4/18/2017

急性大動脈解離

Acute Aortic Dissection
2017/01/22 午後4時20分、何の前触れもなく突然背中に激痛が走った。まるで鶴嘴で殴られたような痛みが続き、収まる気配がなかった。息苦しく痛みに負けて気を失うかもしれない。その先に待っているのは死しかないと思った。

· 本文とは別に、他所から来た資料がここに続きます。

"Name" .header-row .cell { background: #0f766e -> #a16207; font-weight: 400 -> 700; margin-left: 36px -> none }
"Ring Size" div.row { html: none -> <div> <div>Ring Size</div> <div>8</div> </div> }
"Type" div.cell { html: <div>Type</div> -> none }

はじめて救急車を呼んでもらった。運ばれたのは胸部外科のある共済病院だった。幸運だったのは、日曜日の救急医療に胸部心臓外科部長が詰めていたことだった。すぐに診断が始まり、適切な緊急処置がとられた。これが生死を分けたのだと後で聞かされた。

大動脈解離とは

数日後、担当医から聞かされた病名は「急性大動脈解離」だった。初めて聞く病名で、退院後あれこれ調べた。

大動脈の血管の壁は内膜・中膜・外膜の三層構造になっている。何らかの原因で内幕の一部が裂け、そこから血液が流入して中膜を破壊し、裂け目が拡がっていく。放置すると死に至る。

大病を患ったことがなく、健康診断も10年以上受診していなかった。病気になる予兆もなかった。救急病院に運ばれ、救急処置が施されてICUに移された。激痛に耐える喘ぎで喉がカラカラに乾いた。「水を!」と頼むが何度頼んでも「ダメ!」と拒否された。

ICUに移されてからの断片的な記憶が残っていた。「心臓の先が裂けている!」、「血圧200!」といった緊迫した医者の声が聞こえた。このまま死んでいくのかという思いが生じるとともに意識が遠のいていった。 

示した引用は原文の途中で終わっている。